As an industrial trend is fast changing to an IT industry, an environment friendly energy industry and an electric vehicle industry, the demand for a lithium secondary battery as a power device is greatly increasing. Moreover, as an electronic device becomes compact-sized, the development on a high output and high energy density active substance, which may substitute a conventional electrode material of a lithium secondary battery, is widely underway.
In case of an anode, a theoretical capacity of graphite used for most of commercial lithium secondary batteries is about 372 mAh/g, and an inter-layer spreading speed of lithium is slow, for which a high speed charging and discharging are limited. A silicon composite anode material is gaining a great attention, which may be used to resolve the aforementioned problem and have been as an active substance for the past 20 years, wherein the theoretical capacity thereof is about 4200 mAh/g. In case of a silicon-graphite composite anode material, the development thereon is intensively underway in the related industry for the sake of an actual commercialization; however there still is a limit when competing with a conventional graphite in terms of its manufacturing process cost even though a good energy density and an enhanced charging and discharging service life.
In order to resolve a mechanical damage to an electrode and a fast service life decrease problem when using a silicon, which occur due to a volume expansion and contraction as it is repeatedly charged and discharged, like most of metallic substances which are electrically and chemically alloyed with lithium, it needs to increase performance through a nano-sized particle preparation, a nano-structural configuration, a nano-composite configuration and a complexation with a lithium activation/deactivation hetero-material.
Most of the researches focused on the preparation of a nano-sized silicon anode are being carried out, mainly, based on a mechanical crushing and a complexation, a vapor synthesizing method, a solution-based chemical synthesizing method, etc. Good results on the characteristic of a secondary battery anode are being reported; however there still is a problem in the way that a complicated process involved in a synthesis, a high material cost, an input of impurities, a waste thing treatment cost, an oxide production which is inevitably entailed during a synthesizing process, which makes hard to actually use it as a material for commercialization.

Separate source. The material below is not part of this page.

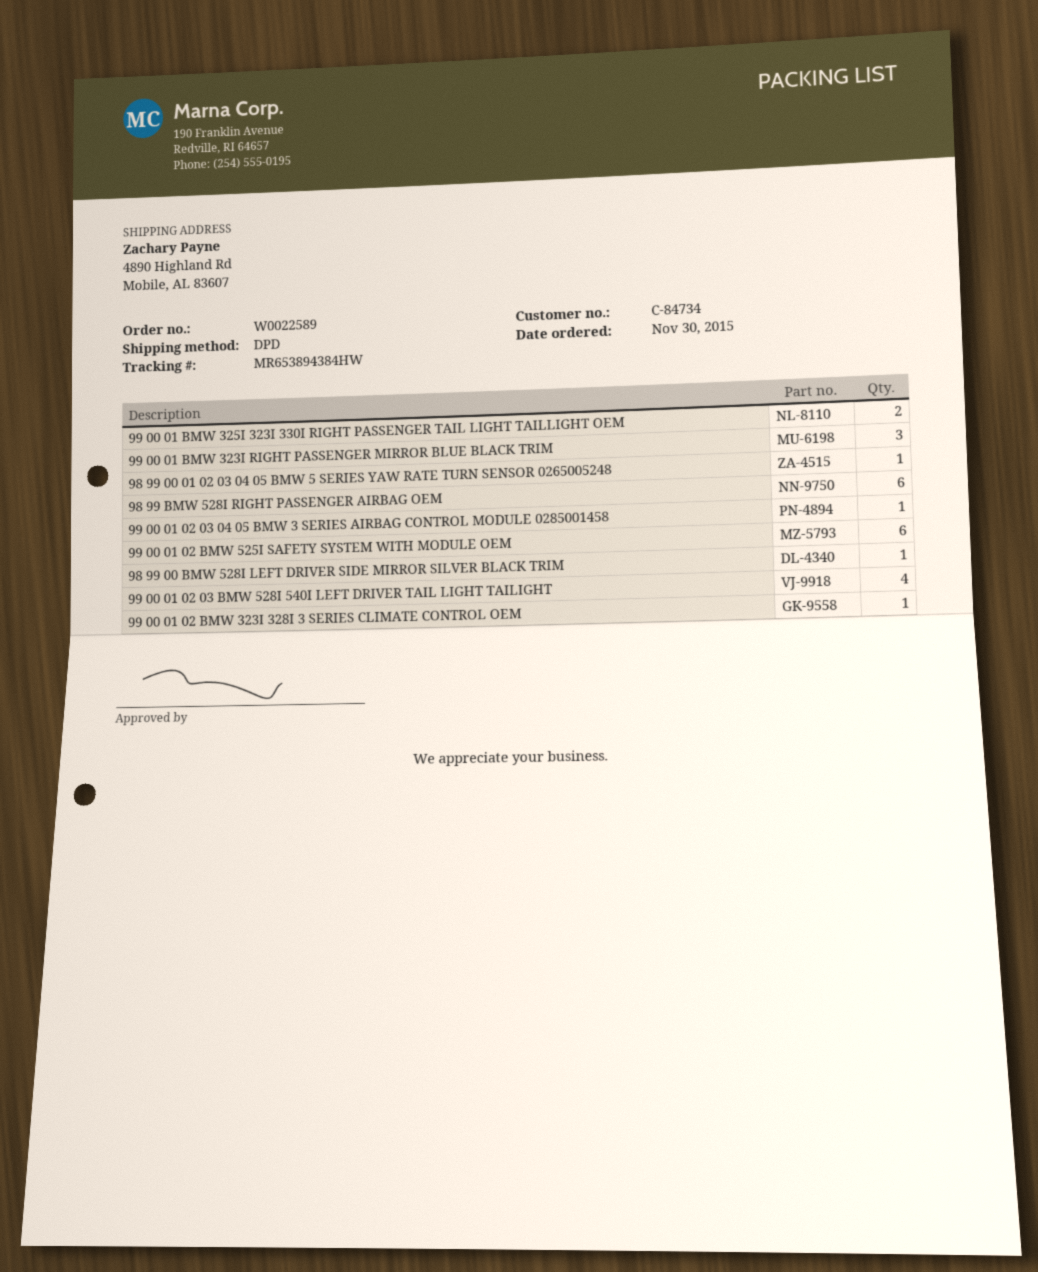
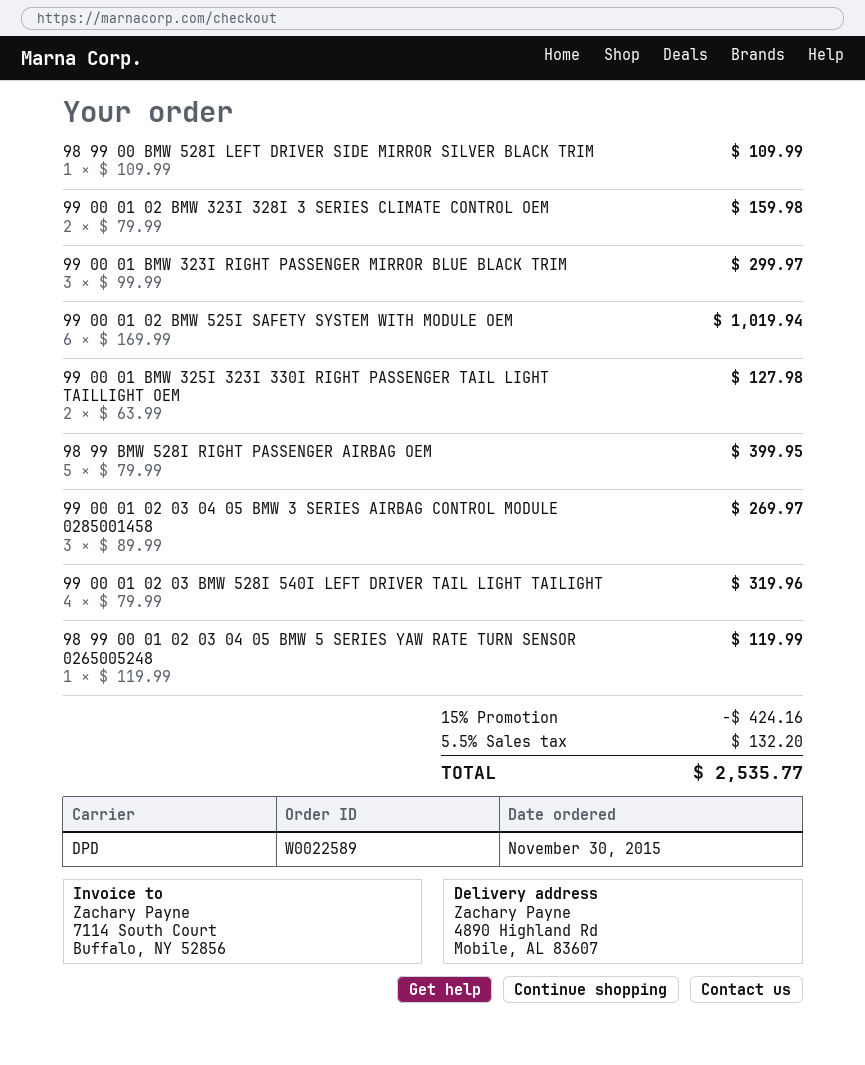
98 99 BMW 528I RIGHT PASSENGER AIRBAG OEM: 6 -> 5
99 00 01 02 03 04 05 BMW 3 SERIES AIRBAG CONTROL MODULE 0285001458: 1 -> 3
99 00 01 02 BMW 323I 328I 3 SERIES CLIMATE CONTROL OEM: 1 -> 2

The high energy plasma technology of an electric explosion is referred to a massive synthesis technology of powder, and it has been developed for a long time. In recent years, an in-liquid electric explosion technology with respect to a semiconductor material has been developed (an application number 10-2008-0126028), which shows that a silicon may electrically explode in liquid; however the silicon is oxidized into SiO2 in an aqueous solution, for which the silicon is not appropriate as an anode active substance for a lithium secondary battery.